▶ [EXTRACTED MATERIAL]
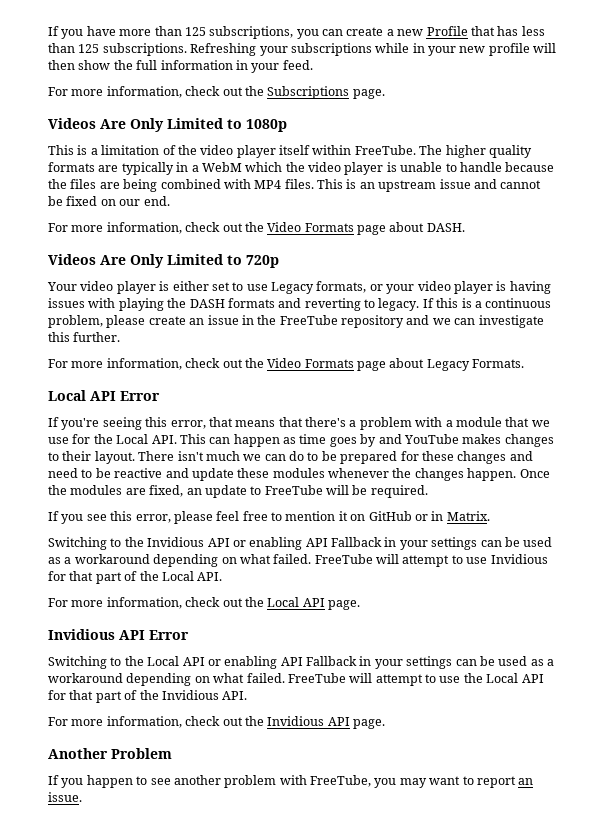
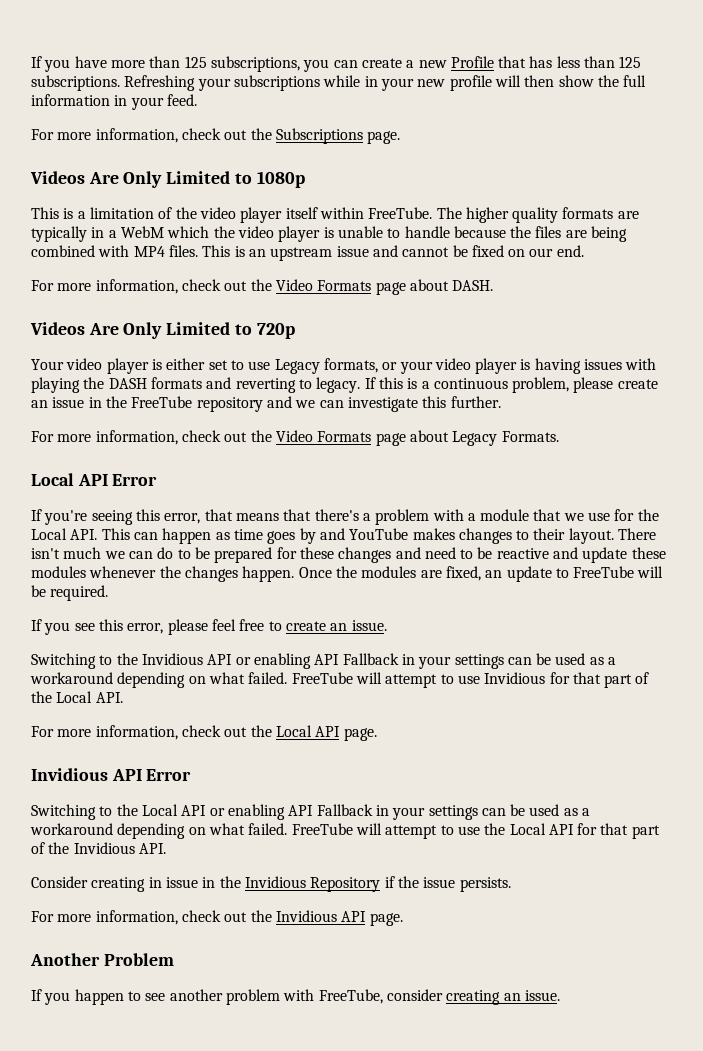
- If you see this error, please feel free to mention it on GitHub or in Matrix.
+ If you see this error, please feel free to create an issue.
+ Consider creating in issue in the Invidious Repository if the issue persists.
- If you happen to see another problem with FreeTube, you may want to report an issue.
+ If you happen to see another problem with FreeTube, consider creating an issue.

▶ [WHAT THIS TASK INVOLVES] Your answer should consist of the lines of the listing that contain "problem", copied as they stand.

▶ [RESULT]
- If you happen to see another problem with FreeTube, you may want to report an issue.
+ If you happen to see another problem with FreeTube, consider creating an issue.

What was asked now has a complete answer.